C Informal review on hypothesis testing

The process of hypothesis testing has an interesting analogy with a trial. The analogy helps to understand the elements present in a formal hypothesis test in an intuitive way.²⁹⁷

Hypothesis test	Trial
Null hypothesis \(H_0\)	The defendant: an individual accused of committing a crime. He²⁹⁸ is backed up by the presumption of innocence, which means that he is not guilty until there is enough evidence to support his guilt.
Sample \(X_1,\ldots,X_n\)	Collection of evidence supporting innocence and guilt of the defendant. This evidence contains a certain degree of uncontrollable randomness due to how it is collected and the context regarding the case.²⁹⁹
Test statistic³⁰⁰ \(T_n\)	Summary of the evidence presented by the prosecutor and defense lawyer.
Distribution of \(T_n\) under \(H_0\)	The judge conducting the trial. He evaluates and measures the evidence presented by both sides and presents a verdict for the defendant.
Significance level \(\alpha\)	\(1-\alpha\) is the strength of the evidence required by the judge for condemning the defendant. The judge allows evidence that, on average, condemns \(100\alpha\%\) of the innocents, due to the randomness inherent to the evidence collection process. The level \(\alpha=0.05\) is considered to be reasonable.³⁰¹
\(p\)-value	Decision of the judge that measures the degree of compatibility, in a scale \(0\)–\(1,\) of the presumption of innocence with the summary of the evidence presented. If \(p\text{-value}<\alpha,\) the defendant is declared guilty. Otherwise, he is declared not guilty.
\(H_0\) is rejected	The defendant is declared guilty: there is strong evidence supporting his guilt.
\(H_0\) is not rejected	The defendant is declared not guilty: either he is innocent or there is not enough evidence supporting his guilt.

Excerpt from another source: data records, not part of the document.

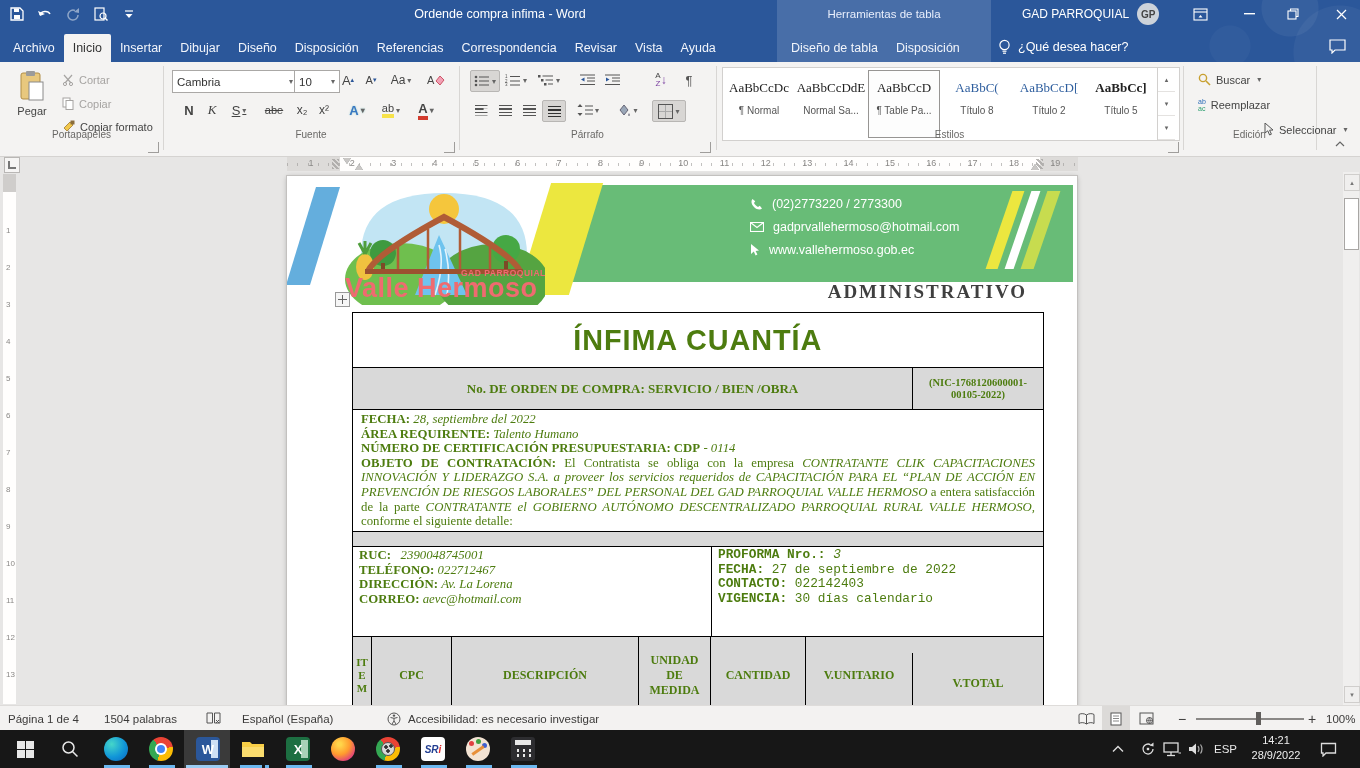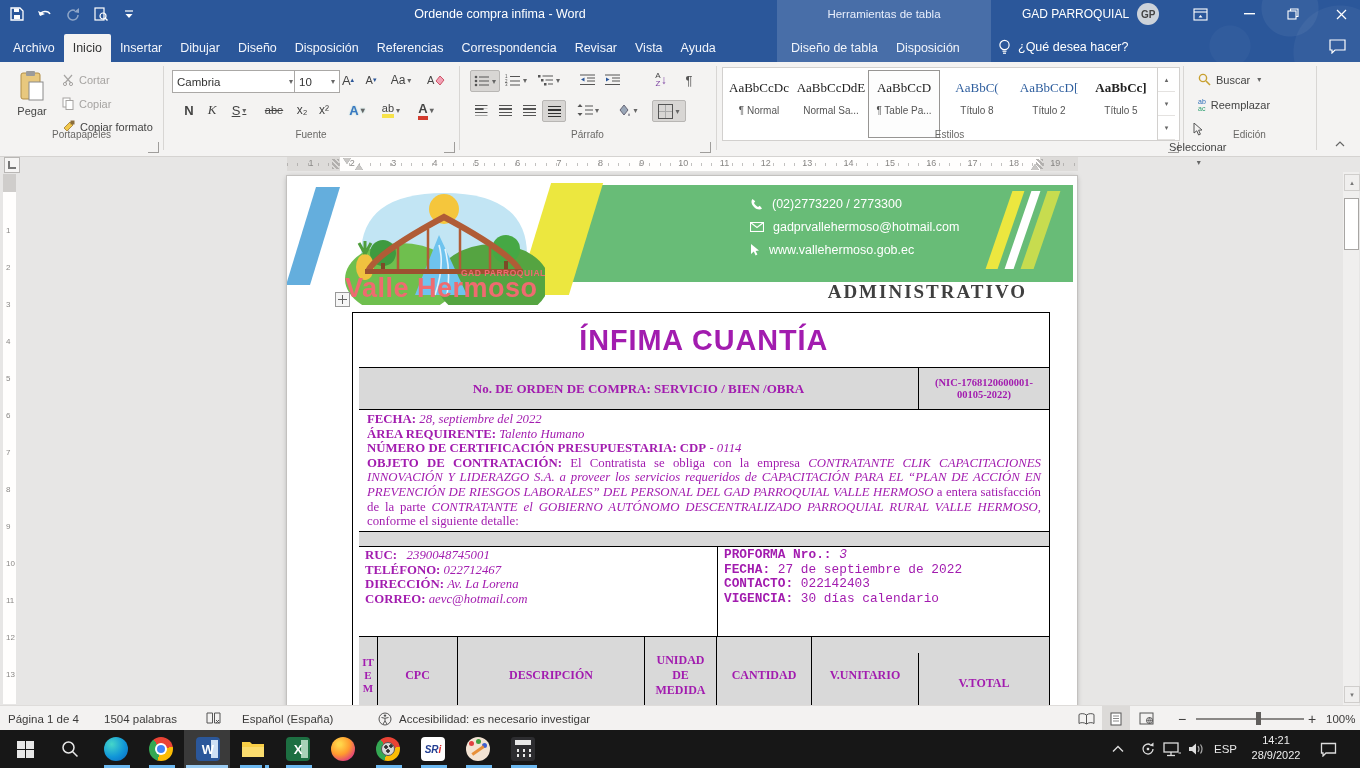--- a/index.html
+++ b/index.html
@@ -86,21 +86,21 @@
   .crow{display:flex;align-items:center;gap:9px;white-space:nowrap;}
   .logo{position:absolute;left:56px;top:0;width:202px;height:122px;}
   .brand{position:absolute;left:58px;top:92px;width:230px;color:#ef6b70;z-index:3;}
   .brand .big{font-size:27px;font-weight:bold;letter-spacing:.5px;line-height:26px;white-space:nowrap;}
   .brand .small{position:absolute;left:116px;top:-7px;font-size:8.5px;font-weight:bold;letter-spacing:.5px;white-space:nowrap;}
   .admin{position:absolute;right:50px;top:105px;font-family:"Liberation Serif",serif;font-weight:bold;font-size:19px;letter-spacing:2px;color:#3f3f3f;}
   .anchor{position:absolute;left:48px;top:116px;width:13px;height:13px;border:1px solid #999;background:#f6f6f6;display:flex;align-items:center;justify-content:center;}
   .anchor::before{content:"";position:absolute;width:9px;height:1.5px;background:#666;}
   .anchor::after{content:"";position:absolute;width:1.5px;height:9px;background:#666;}
   
-  .doctable{position:absolute;left:65px;top:136px;width:690px;border:1.6px solid #000;background:#fff;font-family:"Liberation Serif",serif;color:#a21caf;padding-left:6px;}
+  .doctable{position:absolute;left:65px;top:136px;width:690px;border:1.6px solid #000;background:#fff;font-family:"Liberation Serif",serif;color:#4d7c0f;}
   .tr{border-top:1.3px solid #000;display:flex;box-sizing:border-box;}
   .tr:first-child{border-top:none;}
   .t-title{height:54px;align-items:center;justify-content:center;}
   .t-title div{font-family:"Liberation Sans",sans-serif;font-weight:800;font-size:30px;letter-spacing:1px;transform:scaleX(.96);}
   .t-order{height:42px;background:#d9d9d9;}
   .t-order .c1{width:559px;display:flex;align-items:center;justify-content:center;font-weight:bold;font-size:13px;}
   .t-order .c2{flex:1;border-left:1.3px solid #000;display:flex;align-items:center;justify-content:center;text-align:center;font-weight:bold;font-size:10.5px;line-height:12px;padding:0 6px;}
   .t-info{display:block;height:122px;padding:2px 8px 0 8px;overflow:hidden;}
   .dline{font-size:12.8px;line-height:14.6px;}
   .dline b{font-weight:bold;}
@@ -476,21 +476,21 @@
           <circle cx="5" cy="5" r="3.6" fill="none" stroke="#c8a030" stroke-width="1.4"></circle>
           <line x1="8" y1="8" x2="12" y2="12" stroke="#c8a030" stroke-width="1.6"></line>
         </svg>
       <span>Buscar</span>
         <span class="caret">▾</span>
     </div>
     <div class="mini" style="left:1198px;top:36px;">
       <span style="font-size:7px;line-height:7px;color:#2b6cb8;display:inline-block;">ab<br><span style="color:#2a9d6e;">ac</span></span>
       <span>Reemplazar</span>
     </div>
-    <div class="mini" style="left:1169px;top:61px;flex-direction:column;">
+    <div class="mini" style="left:1264px;top:61px;">
       <svg width="10" height="13" viewBox="0 0 10 13">
           <path d="M1 0 L1 10 L3.8 7.8 L5.6 12 L7.4 11.2 L5.6 7.2 L9 7 Z" fill="none" stroke="#555" stroke-width="1"></path>
         </svg>
       <span>Seleccionar</span>
         <span class="caret">▾</span>
     </div>
     <div class="glabel" style="left:1183px;width:133px;">Edición</div>
 
     <div class="collapse">
       <svg width="10" height="6" viewBox="0 0 10 6">
@@ -675,21 +675,21 @@
     <div class="sitem" style="left:8px;">Página 1 de 4</div>
     <div class="sitem" style="left:104px;">1504 palabras</div>
     <div class="sitem" style="left:206px;">
       <svg width="15" height="13" viewBox="0 0 15 13">
           <path d="M1 1 H6.5 V11 H1 Z M8.5 1 H14 V11 H8.5 Z" fill="none" stroke="#555" stroke-width="1"></path>
           <line x1="10" y1="8" x2="13" y2="11" stroke="#555"></line>
           <line x1="13" y1="8" x2="10" y2="11" stroke="#555"></line>
         </svg>
     </div>
     <div class="sitem" style="left:242px;">Español (España)</div>
-    <div class="sitem" style="left:378px;text-align:right;">
+    <div class="sitem" style="left:387px;text-align:right;">
       <svg width="14" height="14" viewBox="0 0 14 14">
           <circle cx="7" cy="7" r="6" fill="none" stroke="#555" stroke-width="1"></circle>
           <circle cx="7" cy="3.6" r="1.2" fill="#555"></circle>
           <path d="M3.5 5.5 L7 6.3 L10.5 5.5 M7 6.3 L7 9 L5 12 M7 9 L9 12" fill="none" stroke="#555" stroke-width="1"></path>
         </svg>
       <span style="margin-left:7px;">Accesibilidad: es necesario investigar</span>
     </div>
     <div class="sitem viewbtn" style="left:1072px;">
       <svg width="17" height="12" viewBox="0 0 17 12">
           <path d="M8.5 2 C6 0 2 .5 1 1.5 V10.5 C2 9.5 6 9 8.5 11 C11 9 15 9.5 16 10.5 V1.5 C15 .5 11 0 8.5 2 Z M8.5 2 V11" fill="none" stroke="#555" stroke-width="1"></path>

More formally, the \(p\)-value of a hypothesis test about \(H_0\) is defined as:

The \(p\)-value is the probability of obtaining a test statistic more unfavorable to \(H_0\) than the observed, assuming that \(H_0\) is true.

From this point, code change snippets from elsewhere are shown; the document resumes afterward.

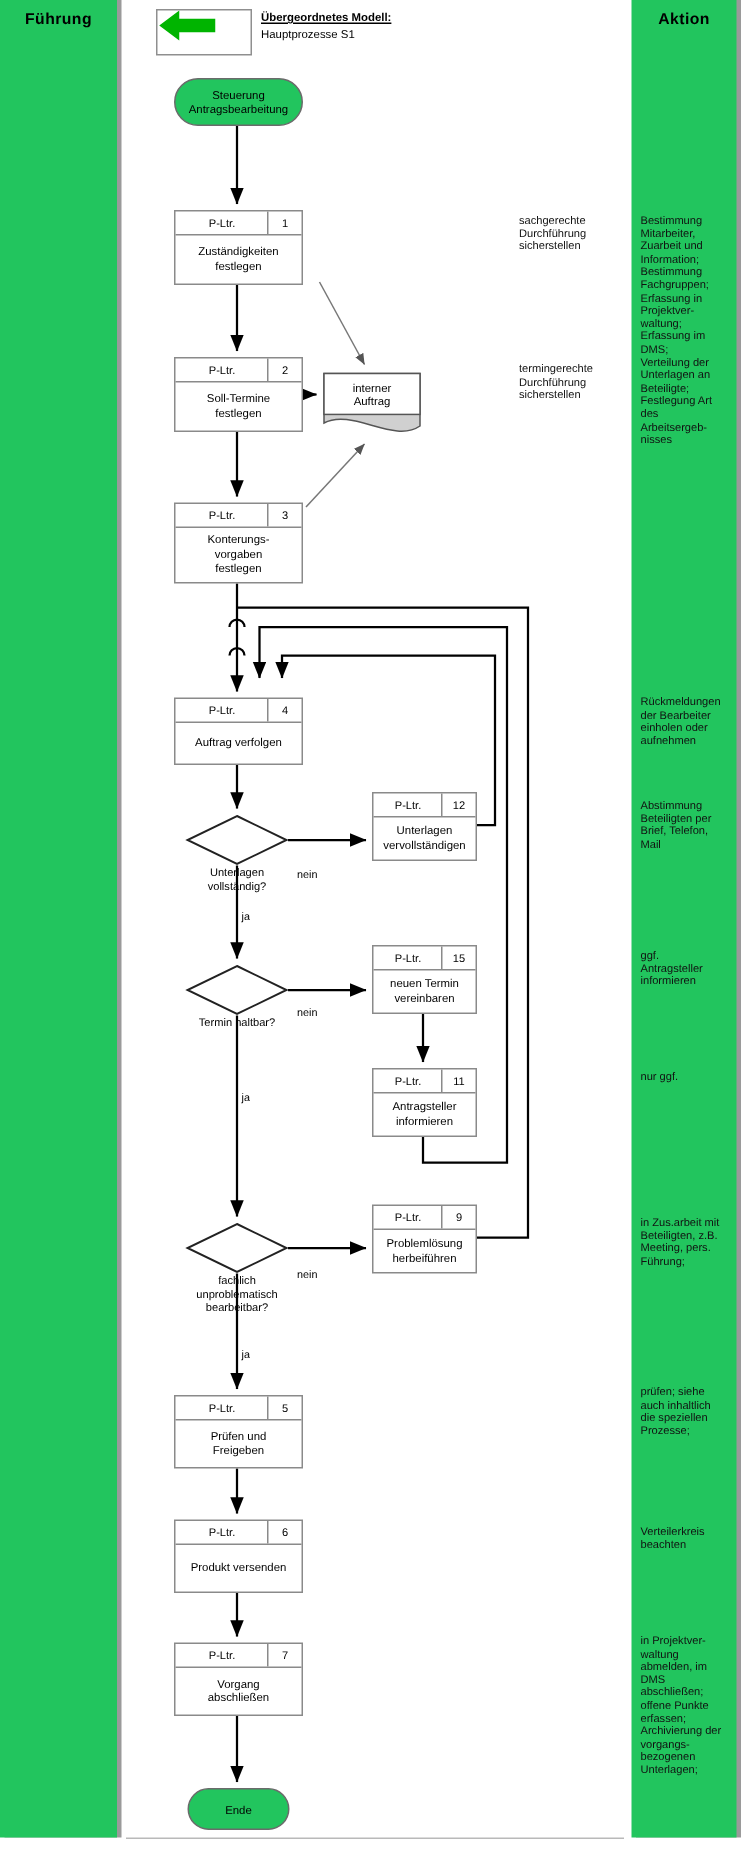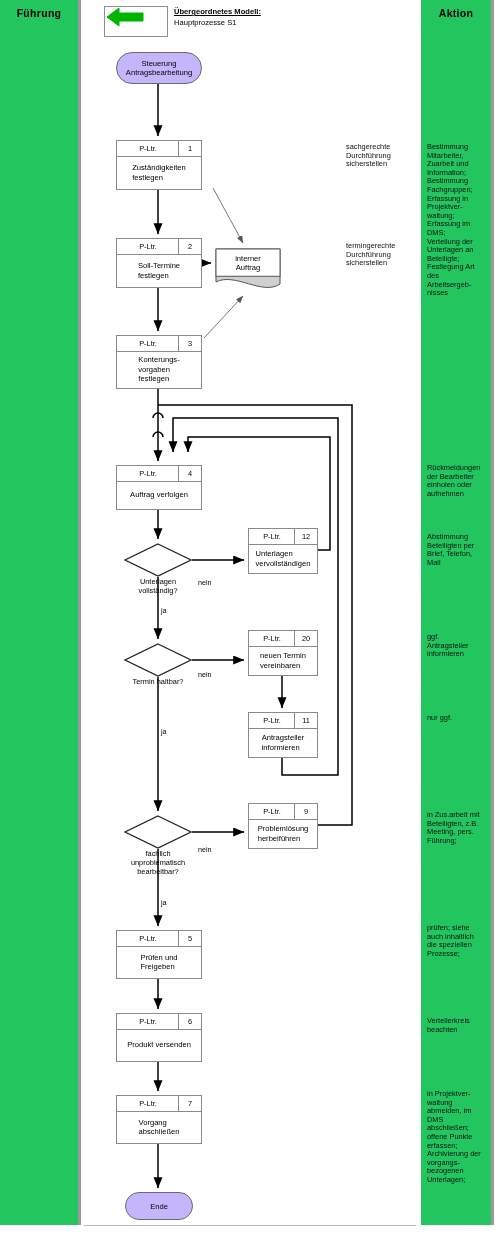--- a/index.html
+++ b/index.html
@@ -55,21 +55,21 @@
   .modelref .txt1{
     position:absolute;left:70px;top:1px;font-size:7.6px;font-weight:bold;
     text-decoration:underline;color:#000;
   }
   .modelref .txt2{
     position:absolute;left:70px;top:12px;font-size:7.6px;color:#000;
   }
   
   .node{position:absolute;}
   .terminator{
-    border:1px solid #6b6b6b;border-radius:18px;background:#c4b5fd;
+    border:1px solid #6b6b6b;border-radius:18px;background:#22c55e;
     display:flex;align-items:center;justify-content:center;
     text-align:center;font-size:7.6px;line-height:9px;color:#000;
   }
   .pbox{
     border:1px solid #8a8a8a;background:#fff;
   }
   .pbox .hdr{
     height:15px;border-bottom:1px solid #8a8a8a;position:relative;
   }
   .pbox .hdr .role{
@@ -79,21 +79,21 @@
   }
   .pbox .hdr .num{
     position:absolute;right:0;top:0;bottom:0;width:22px;
     border-left:1px solid #8a8a8a;
     display:flex;align-items:center;justify-content:center;
     font-size:7.4px;color:#000;
   }
   .pbox .bdy{
     position:absolute;left:0;right:0;top:15px;bottom:0;
     display:flex;align-items:center;justify-content:center;
-    font-size:7.6px;line-height:9.4px;color:#000;
+    text-align:center;font-size:7.6px;line-height:9.4px;color:#000;
     padding:0 2px;box-sizing:border-box;
   }
   .diamond-wrap{position:absolute;}
   .dlabel{
     position:absolute;width:120px;text-align:center;
     font-size:7.4px;line-height:8.8px;color:#000;
   }
   .elabel{position:absolute;font-size:7.2px;color:#000;}
   .doc-label{
     position:absolute;width:100%;text-align:center;top:6px;
@@ -241,21 +241,21 @@
         <div class="hdr">
           <div class="role">P-Ltr.</div>
           <div class="num">12</div>
         </div>
         <div class="bdy" style="white-space: pre-line;">Unterlagen
 vervollständigen</div>
       </div>
       <div class="node pbox" style="left: 248px; top: 630px; width: 68px; height: 44px;">
         <div class="hdr">
           <div class="role">P-Ltr.</div>
-          <div class="num">20</div>
+          <div class="num">15</div>
         </div>
         <div class="bdy" style="white-space: pre-line;">neuen Termin
 vereinbaren</div>
       </div>
       <div class="node pbox" style="left: 248px; top: 712px; width: 68px; height: 44px;">
         <div class="hdr">
           <div class="role">P-Ltr.</div>
           <div class="num">11</div>
         </div>
         <div class="bdy" style="white-space: pre-line;">Antragsteller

Therefore, if the \(p\)-value is small (smaller than the chosen level \(\alpha\)), it is unlikely that the evidence against \(H_0\) is due to randomness. As a consequence, \(H_0\) is rejected. If the \(p\)-value is large (larger than \(\alpha\)), then it is more possible that the evidence against \(H_0\) is merely due to the randomness of the data. In this case, we do not reject \(H_0.\)

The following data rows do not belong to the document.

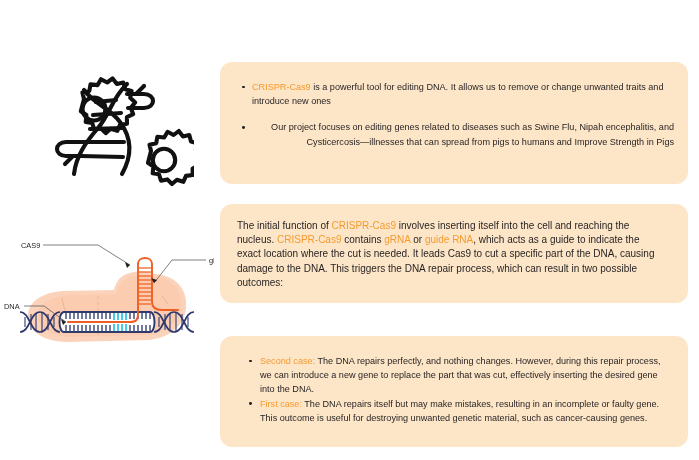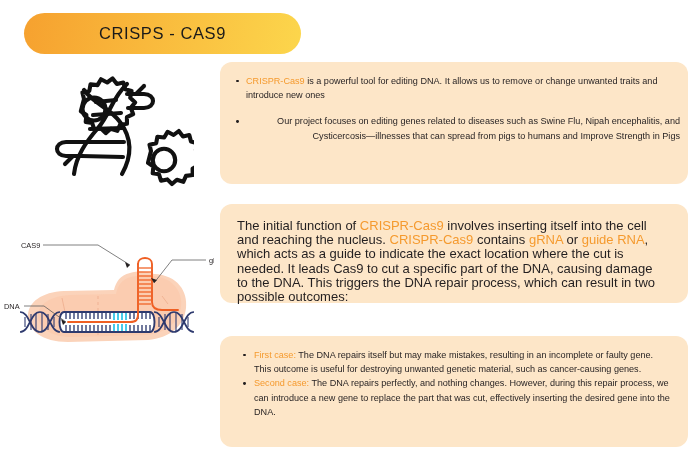--- a/index.html
+++ b/index.html
@@ -46,30 +46,30 @@
     background: #fde6c8;
     border-radius: 12px;
     box-sizing: border-box;
     padding: 9px 13px 9px 11px;
   }
   #card-intro  { left: 220px; top: 62px;  width: 468px; height: 122px; }
   #card-func   { left: 220px; top: 204px; width: 468px; height: 99px;  }
   #card-cases  { left: 220px; top: 336px; width: 468px; height: 111px; }
 
   .para {
-    font-size: 13px;
+    font-size: 10px;
     line-height: 14.2px;
     color: #231f20;
     margin: 0;
   }
   .hl { color: #f59a2e; }
 
   
   ul.blist {
-    margin: 0;
+    margin: 6px;
     padding: 0;
     list-style: none;
   }
   ul.blist > li {
     position: relative;
     padding-left: 12px;
     font-size: 9.1px;
     line-height: 14.2px;
   }
   ul.blist > li::before {
@@ -104,23 +104,20 @@
     font-size: 7.4px;
     fill: #231f20;
     font-family: "Liberation Sans", sans-serif;
   }
 </style>
 </head>
 <body>
 
 <div class="stage">
 
-  <div id="title-banner">
-    <span id="title-text">CRISPS - CAS9</span>
-  </div>
 
   <div id="gene-edit-icon">
     <svg viewBox="0 0 170 115" width="170" height="115" aria-hidden="true">
       <g fill="none" stroke="#111111" stroke-width="4.1" stroke-linecap="round" stroke-linejoin="round">
 
         <path d="M103,10 C88,24 86,40 74,54 C62,68 52,82 50,100"></path>
 
         <path d="M60,16 C70,30 86,34 96,48 C108,64 108,82 98,100"></path>
 
         <path d="M72,28 L92,26"></path>
@@ -320,21 +317,21 @@
     </ul>
   </div>
 
   <div id="card-func" class="card">
     <p class="para"><span>The initial function of </span><span class="hl">CRISPR-Cas9</span><span> involves inserting itself into the cell and reaching the nucleus. </span><span class="hl">CRISPR-Cas9</span><span> contains </span><span class="hl">gRNA</span><span> or </span><span class="hl">guide RNA</span><span>, which acts as a guide to indicate the exact location where the cut is needed. It leads Cas9 to cut a specific part of the DNA, causing damage to the DNA. This triggers the DNA repair process, which can result in two possible outcomes:</span></p>
   </div>
 
   <div id="card-cases" class="card">
     <ul class="blist">
       <li>
+        <span class="hl">Second case:</span><span> The DNA repairs perfectly, and nothing changes. However, during this repair process, we can introduce a new gene to replace the part that was cut, effectively inserting the desired gene into the DNA.</span>
+      </li>
+      <li>
         <span class="hl">First case:</span><span> The DNA repairs itself but may make mistakes, resulting in an incomplete or faulty gene. This outcome is useful for destroying unwanted genetic material, such as cancer-causing genes.</span>
       </li>
-      <li>
-        <span class="hl">Second case:</span><span> The DNA repairs perfectly, and nothing changes. However, during this repair process, we can introduce a new gene to replace the part that was cut, effectively inserting the desired gene into the DNA.</span>
-      </li>
     </ul>
   </div>
 
 </div>
 
 </body></html>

If \(H_0\) holds, then the \(p\)-value (which is a random variable) is distributed uniformly in \((0,1).\) If \(H_0\) does not hold, then the distribution of the \(p\)-value is not uniform but concentrated at \(0\) (where the rejections of \(H_0\) take place).

References

Molina Peralta, I., and E. García-Portugués. 2025. A First Course on Statistical Inference. https://bookdown.org/egarpor/inference/.

That is not intended to replace a formal introduction to hypothesis tests. The interested reader can find one, e.g., in Chapter 6 in Molina Peralta and García-Portugués (2025).↩︎
The masculine pronoun in no case indicates gender ascription. It is used as a neutral form and could be substituted for any personal pronoun.↩︎
Think about phenomena that may randomly support defendant’s innoncence or guilt, irrespective of his true condition. For example: spurious coincidences (“happen to be in the wrong place at the wrong time”), lost of evidence during the case, previous past statemets of the defendant, doubtful identification by witness, imprecise witness testimonies, unverifiable alibi, etc.↩︎
Usually simply referred to as statistic.↩︎
As the judge must have the power of condemning a guilty defendant. Setting \(\alpha=0\) (no innocents are declared guilty) would result in a judge that systematically declares everybody not guilty. Therefore, a compromise is needed.↩︎